Free-Agency In The Workplace: Using Employee Data To Assess Flight Risk

We all know them – the colleague who’s slowly circling the drain, but won’t budge despite repeated signs that s(he) might need to move on, and the highly-valued top performer who blindsides us with a resignation when “we thought they were happy.” Truth be known, there are many reasons why employees choose to stay, and perhaps even more reasons for switching jobs. With respect to the latter, understanding the cost of free-agency (the impact on an organization of losing an employee) is imperative. While everyone who exits won’t represent a huge loss, the departure of a key “player” should raise some important questions:

  • How much will it cost to replace them?
  • How long will it take to replace them?
  • How much training will be involved in finding a replacement?
  • Will other employees be expected to take on additional responsibilities?
  • Will morale decrease among remaining staff?
  • Will other employees begin to look for work too?

To avoid surprises, a whole science of algorithmic or predictive modeling, complete with software to assess an employee’s flight risk has emerged. Aside from using an array of variables and weights, and some fairly complex computations, there are many readily available sources of data that can help determine if you’ll be receiving more resignation letters.

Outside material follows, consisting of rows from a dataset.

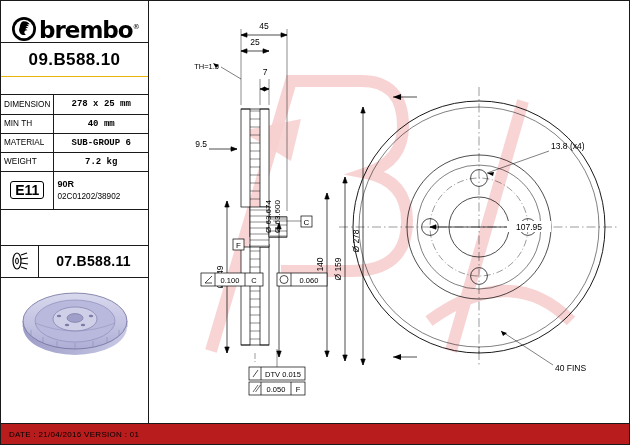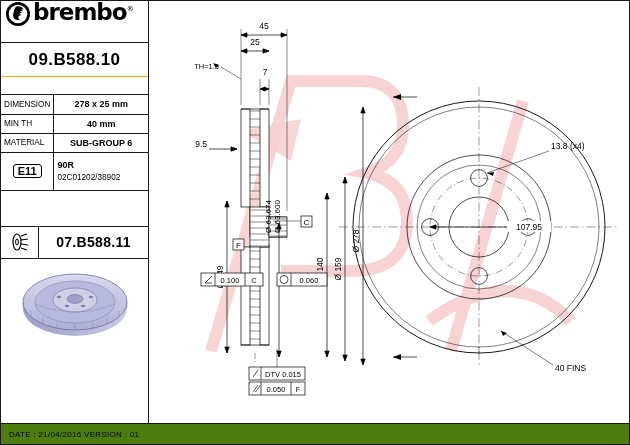--- a/index.html
+++ b/index.html
@@ -37,7 +37,7 @@
   .logo-cell {
     height:42px;
     border-bottom:1px solid #1a1a1a;
-    display:flex; align-items:flex-start; padding-left:4px;
+    display:flex; align-items:flex-end; padding-left:10px;
     background:#fff;
   }
   .logo-mark {

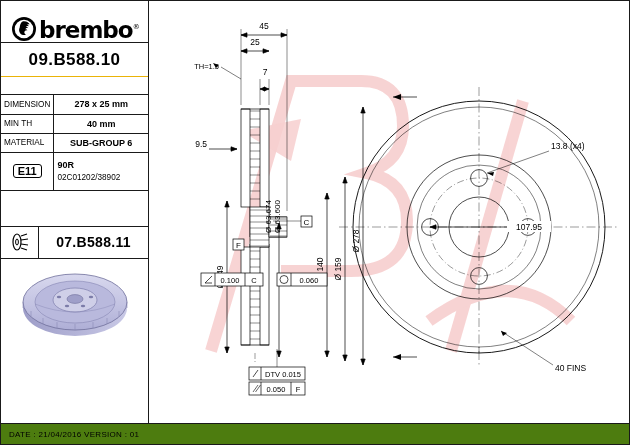--- a/index.html
+++ b/index.html
@@ -79,7 +79,7 @@
     vertical-align:middle;
   }
   td.lab { width:52px; border-right:1px solid #1a1a1a;margin-top:18px; }
-  td.val { text-align:center; font-weight:bold; font-size:9px; }
+  td.val { text-align:center; font-weight:bold; font-size:9px;font-family:Liberation Mono, monospace; }
 
   .e11row { height:38px; }
   .e11box {

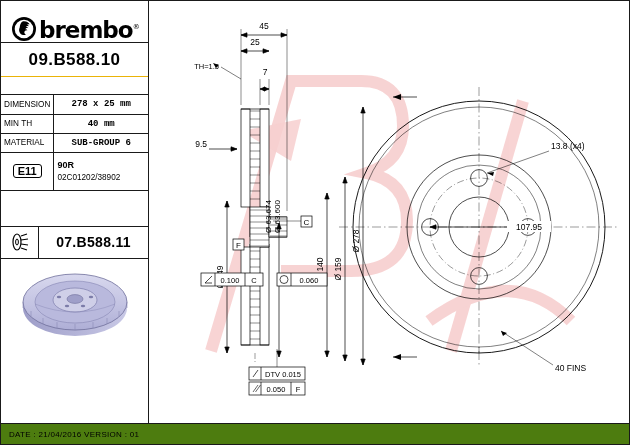--- a/index.html
+++ b/index.html
@@ -189,6 +189,10 @@
         <td class="lab">MATERIAL</td>
         <td class="val">SUB-GROUP 6</td>
       </tr>
+      <tr>
+        <td class="lab">WEIGHT</td>
+        <td class="val">7.2 kg</td>
+      </tr>
       <tr class="e11row">
         <td class="lab" style="text-align:center;">
           <span class="e11box">E11</span>

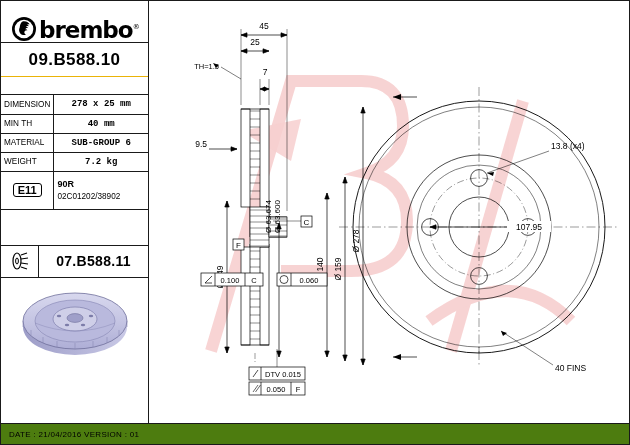--- a/index.html
+++ b/index.html
@@ -87,7 +87,7 @@
     border:1px solid #000;
     border-radius:3px;
     padding:0 4px;
-    font-size:11px;
+    font-size:14px;
     font-weight:bold;
   }
   .appr {

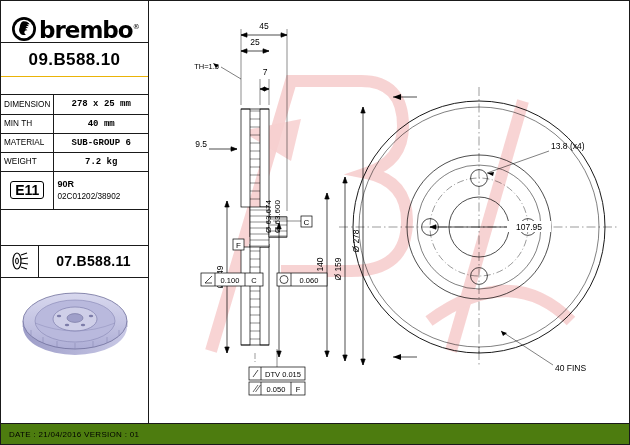--- a/index.html
+++ b/index.html
@@ -127,7 +127,7 @@
     font-size:8px;
     padding-left:8px;
     letter-spacing:0.3px;
-    background:#4d7c0f;
+    background:#b91c1c;
     z-index:3;
   }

One of the best ways to find out if employees will leave is to analyze why others have left.  You can begin this process at the end, ironically, with a well-designed exit interview or survey. While employees are sometimes fearful that they can’t speak candidly while still on the job, when they leave a company it presents one of the best opportunities to solicit unfiltered feedback. It’s important to put comments into context, but there is likely to be value in what is disclosed. A simple checklist can point out some major “pain points” such as non-competitive pay, benefits, commute time, or lack of opportunity for advancement and promotion. By developing a short list of the most frequent reasons why employees leave, an organization can then develop a plan of action to address concerns. Digging a little deeper may also disclose some interesting trends and patterns. For example:

  • Are there differences across departments, divisions, etc. in the organization?
  • Are there positions with exceptionally high turnover?
  • Do employees leave at about the same point in their time with the company?

There is also value in analyzing some internal employee demographics. For instance, identifying long-time employees who have consistently received high performance appraisals, but who have not been promoted, received bonuses, or received recognition for their accomplishments should signal a red flag.  If similar employees have cited a failure to acknowledge their contributions on the way out, this may be an opportunity to be more proactive. And, although there may be limited monetary resources, an opportunity to work-from-home on Mondays, for example, could be a tangible and inexpensive reward for work well-done.

A company should also be proactive in its approach with under-achievers. Why not focus on improving the ROI for those who received poor performance appraisals by offering training, placing them with a mentor, or by reassigning workload? In the long-run, savvy use of consistently collected measures can help to quantify issues. This, combined with other employee data, can better ensure talent managers develop their workforce and keep stars out of free-agency.